Also known as I’ve already done that let’s move on…wait..I should do what?
Today’s assignment for the Zero-to-Hero challenge was to write that first post that inspired us to blog in the first place… uhm..yeah. Either I’ve already done that or I’ve forgotten what it was. Thankfully, the wise people at WordPress.com understand blogging (and bloggers) and accounted for those of us that are a bit late to the game (or early depending on your view). They also suggested making a list of what we want to blog about…and other stuff.
Although I can’t think of what my original blog post plan was (I’m going on the assumption I already posted it), the assignment made me think about what I should be blogging about. I realized it’s easy for me to blog when I have a strong opinion about something…but the rest of the time, I’m still sort of amazed that anyone would want to read what I type. This post helped me get beyond my insecurities about blogging by reminding me why I chose to do it in the first place.

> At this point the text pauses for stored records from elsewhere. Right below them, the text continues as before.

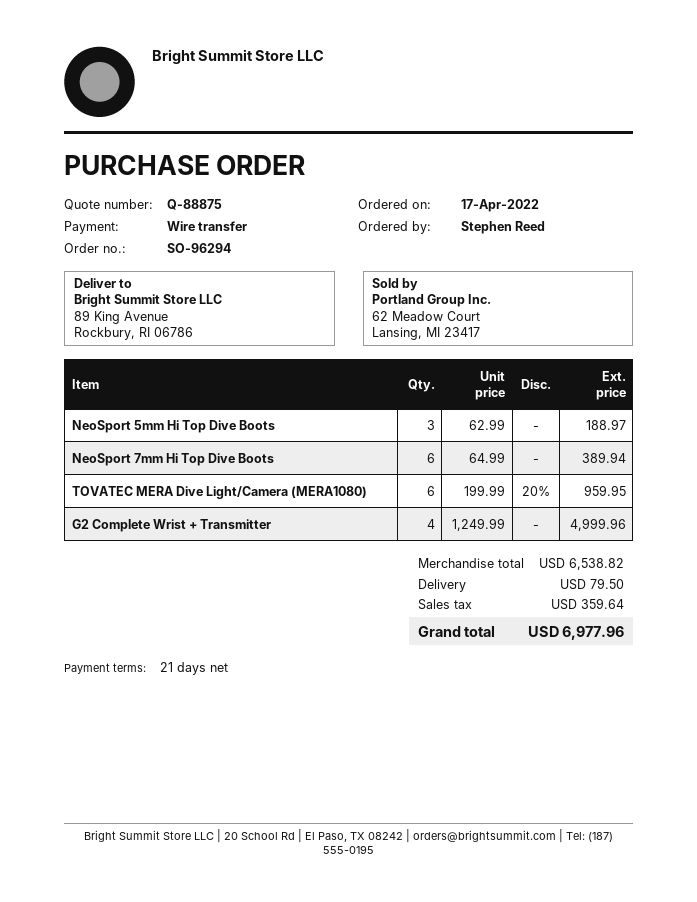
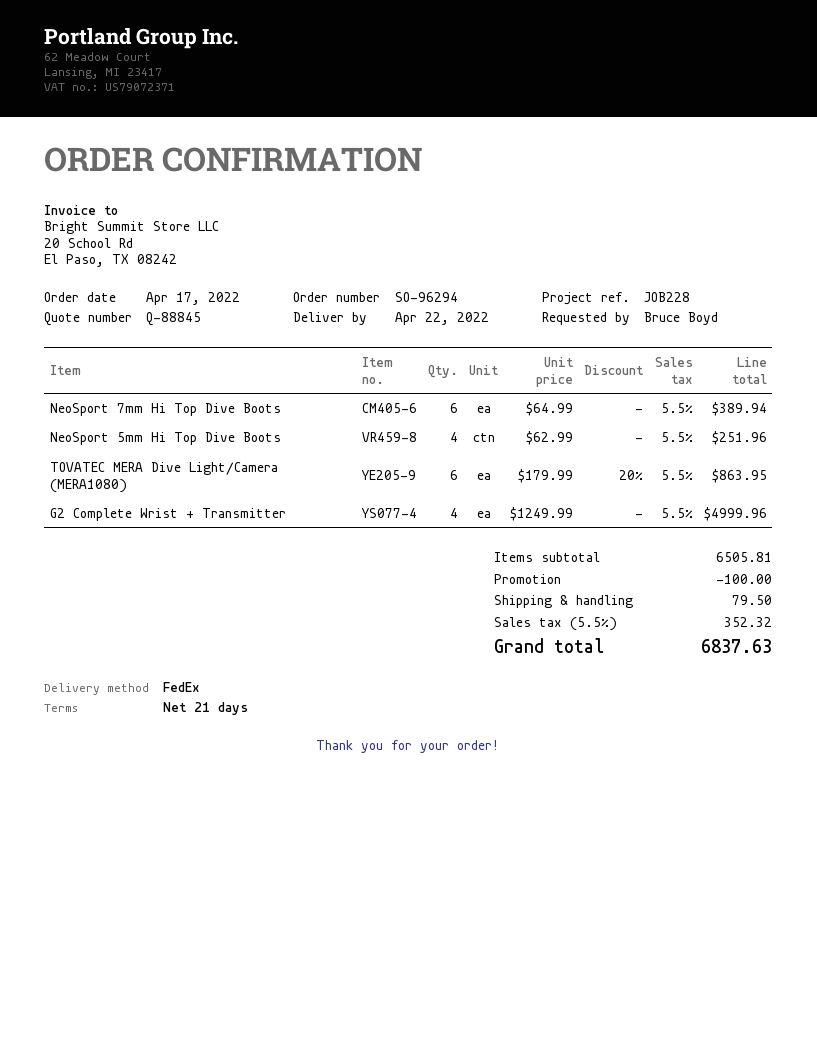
quote number: Q-88875 -> Q-88845
ordered by: Stephen Reed -> Bruce Boyd
NeoSport 5mm Hi Top Dive Boots: 3 x 62.99 = 188.97 -> 4 x 62.99 = 251.96
TOVATEC MERA Dive Light/Camera (MERA1080): 6 x 199.99 - 20% = 959.95 -> 6 x 179.99 - 20% = 863.95
subtotal: 6538.82 -> 6505.81
discount: none -> 100.00
tax: 359.64 -> 352.32
total: 6977.96 -> 6837.63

One of the things that several people have commented in the past few months (when I talk about changing the blog) is that they hope I don’t change my focus. To which I usually respond “there’s focus?” I am forever in awe of those bloggers with incredibly creative themes, or they are showing their therapy materials, and sharing how uber creative they are…I LOVE those sites (Jenn, Kim, Jenna, Ruth. Erik, and a ton of others it’s YOU I’m talking about!)…I am amazed when I read them because they are obviously WAY more creative than I am! I steal err…use…their work often in my therapy sessions. But I think that’s not why I started the blog. So…why did I?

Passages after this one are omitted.